Just like in the case of dimreg, one doesn't have to have an interpretation of complex values of "s". The only thing we call "physics for complex s" are the actual formulae and their results and they are clearly holomorphic.

Beisert and Tseytlin have checked a highly nontrivial zeta-function regularization of some AdS/CFT spinning calculation up to four loops. That's where they argued to understand the three-loop discrepancy as an order of limits issue.

See also a 600+ citation paper by Hawking who checks curved spaces in all dimensions etc. These regularizations work and it's no coincidence.


Robert said...


you misunderstand me. I have no doubt that in field theory calculations where for example you want to compute tr(log(O)) for some operator O as this gives you the 1 loop effective action zeta function regularisation of log(0) works as well as any other regularisation (and often nicer as it preserves more symmetries than more ad hoc versions).

What I am looking for is a version where you not only reinterpret n as 1/n^s for s=-1 once you encounter an obviously divergent expression but start out with something that includes s from the beginning such that for say Re(s)>1 everything is finite at all stages and in the end you can take s->-1 analytically. Can you come up with (s dependent) definitions of a_n and their commutation relations or L_n such that the commutator of L_n's (which is something you calculate rather than define) gives the expression including s?

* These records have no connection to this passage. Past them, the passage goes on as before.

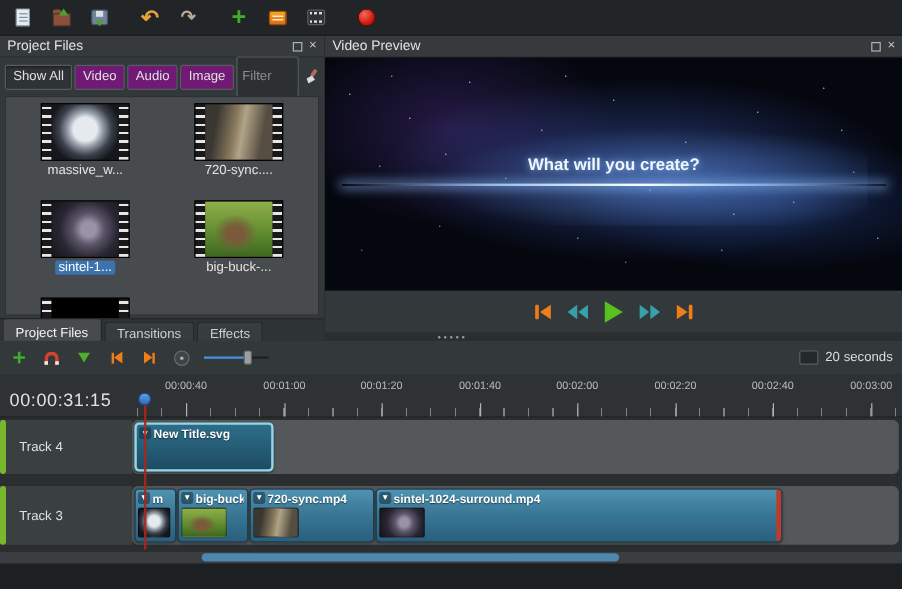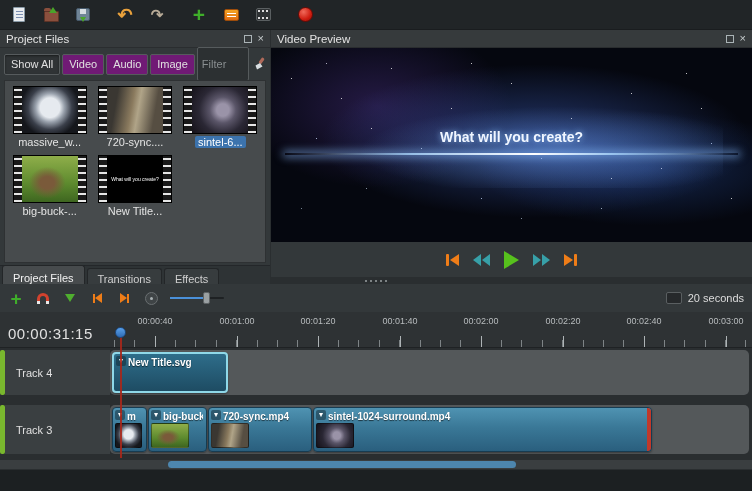--- a/index.html
+++ b/index.html
@@ -46,7 +46,7 @@
   .brush-btn{width:18px;height:20px;display:flex;align-items:center;justify-content:center}
 
   .files-area{position:absolute;left:4px;top:50px;right:4px;bottom:26px;background:#474b4d;border:1px solid #2e3133;
-    display:grid;grid-template-columns:repeat(3,1fr);align-content:start;padding:5px 2px;row-gap:7px}
+    display:grid;grid-template-columns:repeat(2,1fr);align-content:start;padding:5px 2px;row-gap:19px}
   .fcell{display:flex;flex-direction:column;align-items:center}
   .fthumb{width:74px;height:48px;background:#141414;border:1px solid #000;display:flex}
   .sprocket{width:8px;height:100%;background:#191919;background-image:repeating-linear-gradient(180deg,transparent 0 2px,#e6e6e6 2px 4px,transparent 4px 7px)}

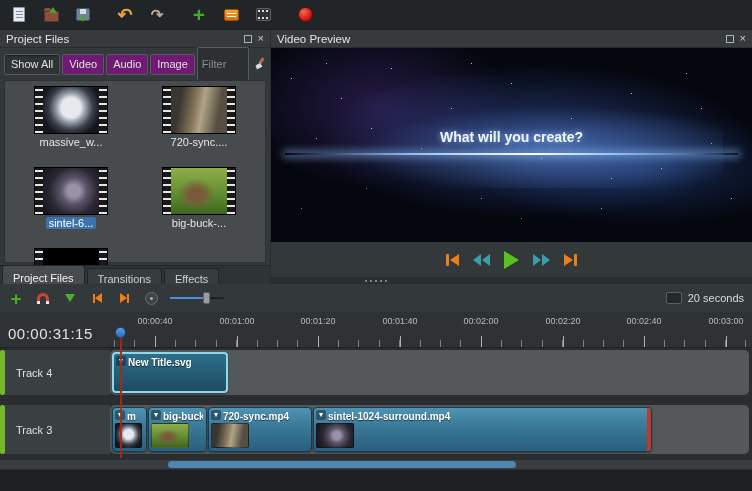--- a/index.html
+++ b/index.html
@@ -234,7 +234,7 @@
             <div class="fpic pic-sintel"></div>
             <div class="sprocket"></div>
           </div>
-        <div class="flabel">sintel-6...</div>
+        <div class="flabel">sintel-1...</div>
       </div>
       <div class="fcell">
         <div class="fthumb">

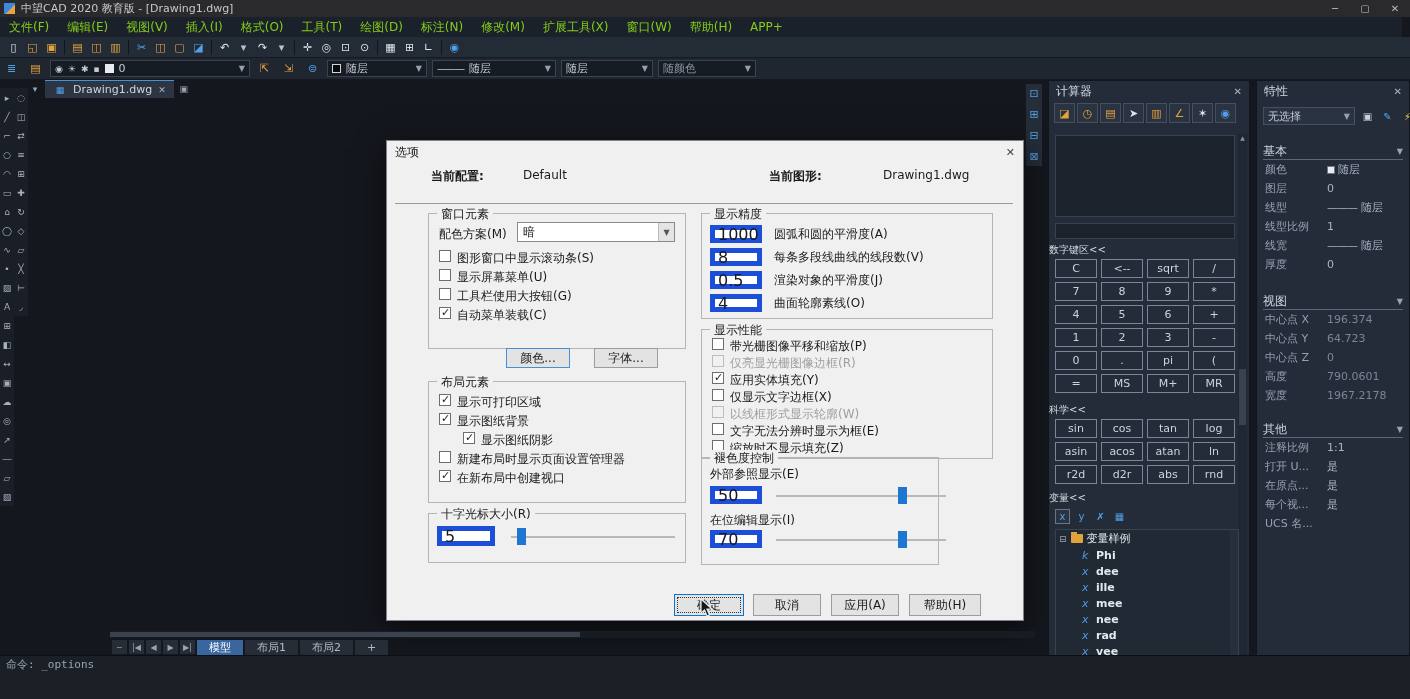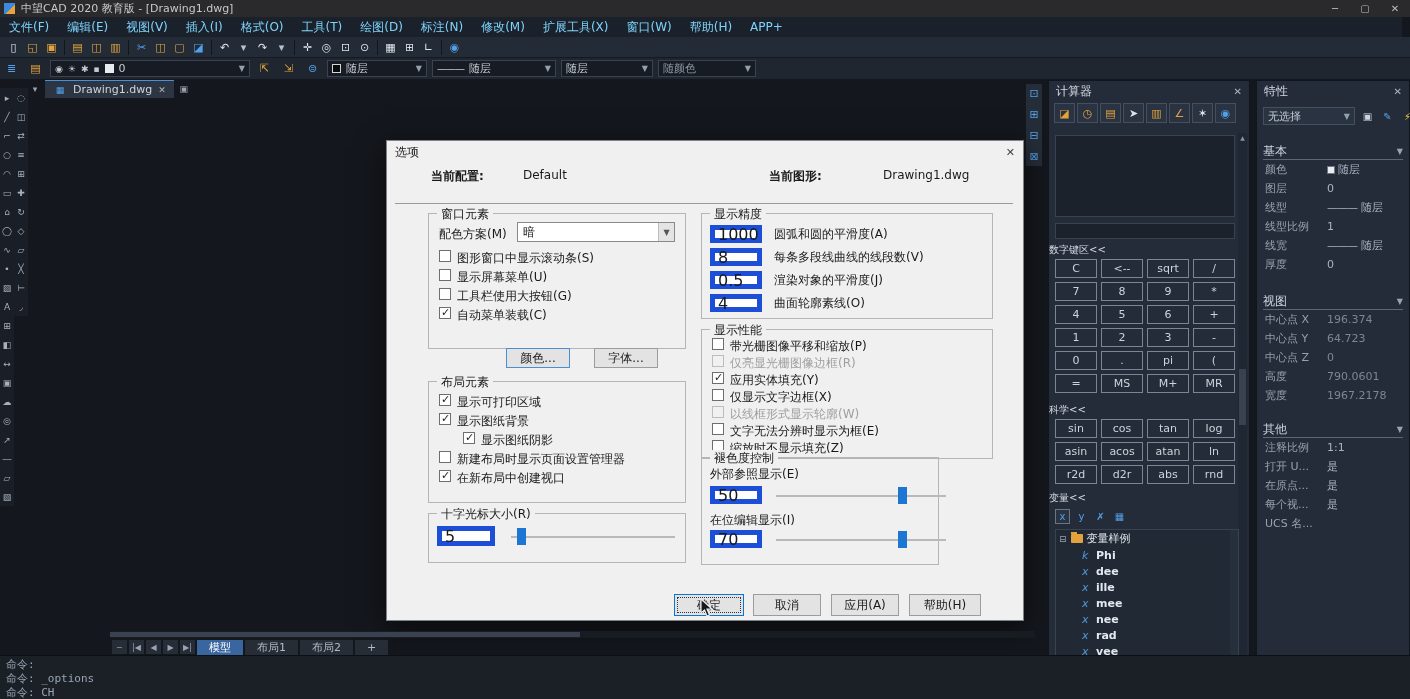--- a/index.html
+++ b/index.html
@@ -10,7 +10,7 @@
 #app-logo{width:11px;height:11px;background:linear-gradient(135deg,#3c8ae0 55%,#e8a33d 45%);flex:none}
 #win-controls{margin-left:auto;display:flex}
 .winbtn{width:30px;height:17px;display:flex;align-items:center;justify-content:center;color:#bdbdbd;font-size:10px}
-#menubar{position:absolute;top:17px;left:0;right:8px;height:20px;background:#1b212b;display:flex;align-items:center;color:#7dd3fc;font-size:12px}
+#menubar{position:absolute;top:17px;left:0;right:8px;height:20px;background:#1b212b;display:flex;align-items:center;color:#84cc16;font-size:12px}
 .menu-item{padding:0 9px;height:20px;line-height:20px;white-space:nowrap}
 #toolbar1{position:absolute;top:37px;left:0;right:0;height:21px;background:#232b37;border-bottom:1px solid #151a22;display:flex;align-items:center;padding-left:4px}
 .tbtn{width:19px;height:18px;display:flex;align-items:center;justify-content:center;font-size:11px;color:#b9c2cf;flex:none}

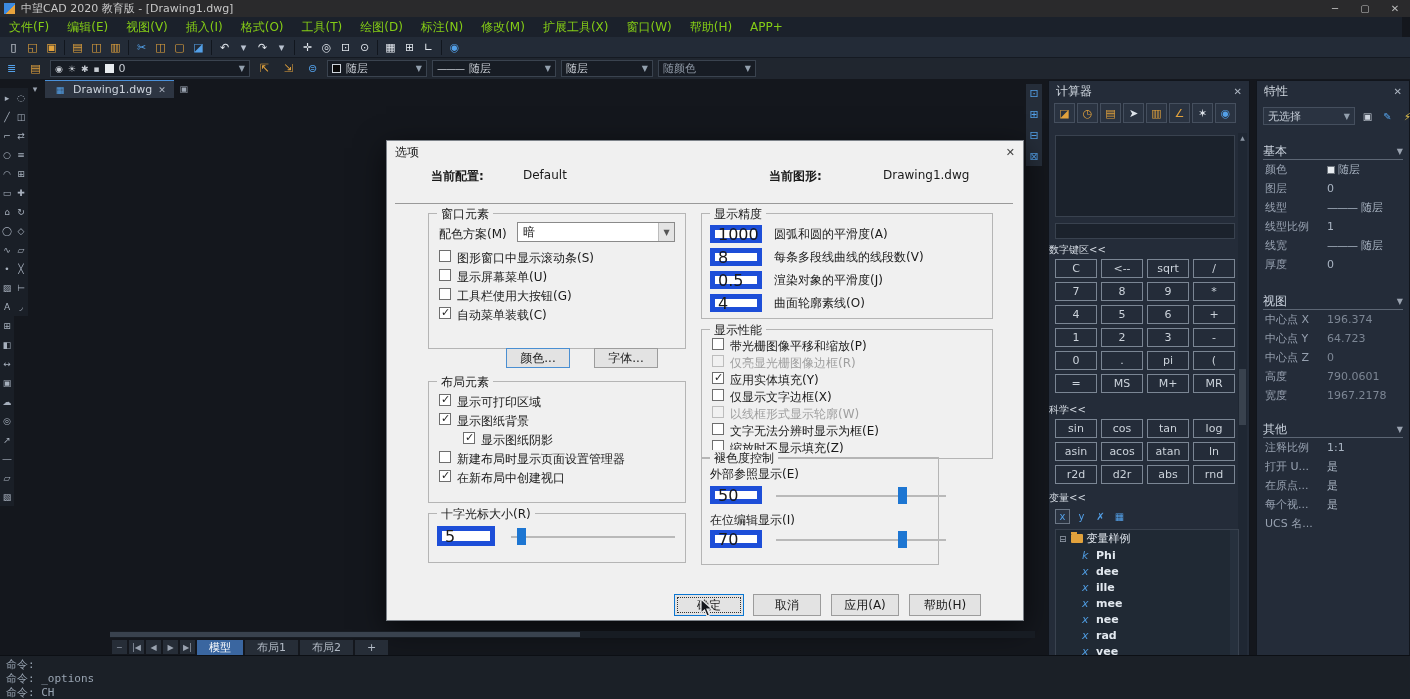--- a/index.html
+++ b/index.html
@@ -696,7 +696,6 @@
     <span class="ltab">+</span>
   </div>
   <div id="cmdarea">
-    <div class="cmdline">命令:</div>
       <div class="cmdline">命令: _options</div>
       <div class="cmdline">命令: CH</div>
   </div>

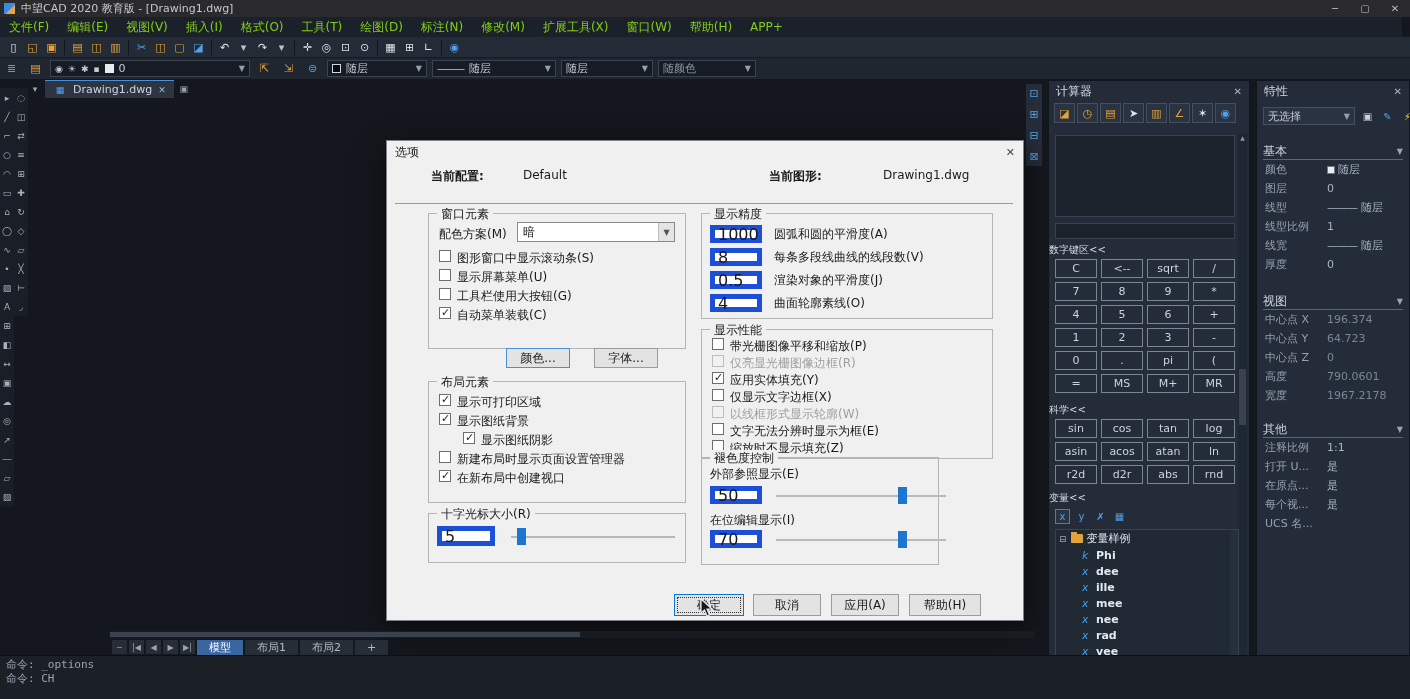--- a/index.html
+++ b/index.html
@@ -697,7 +697,6 @@
   </div>
   <div id="cmdarea">
       <div class="cmdline">命令: _options</div>
-      <div class="cmdline">命令: CH</div>
   </div>
 
   <svg id="cursor" width="14" height="20" viewBox="0 0 14 20">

BTW, in the LQG version of the string, the correct constant appears as Tr([A_2,B_2]) where A and B are generators of diffeomorphisms and the subscript 2 refers to

A_2 = (A + JAJ)/2

where J multiplies positive modes by i and negative modes by -i. Thus it's the 'beta'-part in the language of Boguliubov transformations. Needless to mention this expression is in fact finite even though there is a trace in an infinite dimensional Hilbert space as can be shown that A_2 is a Hilbert-Schmidt operator (that is the product of two such operators has a finite trace). Of course you need an infinite dimensional space for a commutator to have a non-vanishing trace.

Lumo said...

More generally about your comments, Robert.

I think that it is entirely wrong to say "this argument is dodgy blah blah blah" (in the context of the vacuum energy subtraction) because the argument is transparent and rigorous when looked at properly. Both of them in fact.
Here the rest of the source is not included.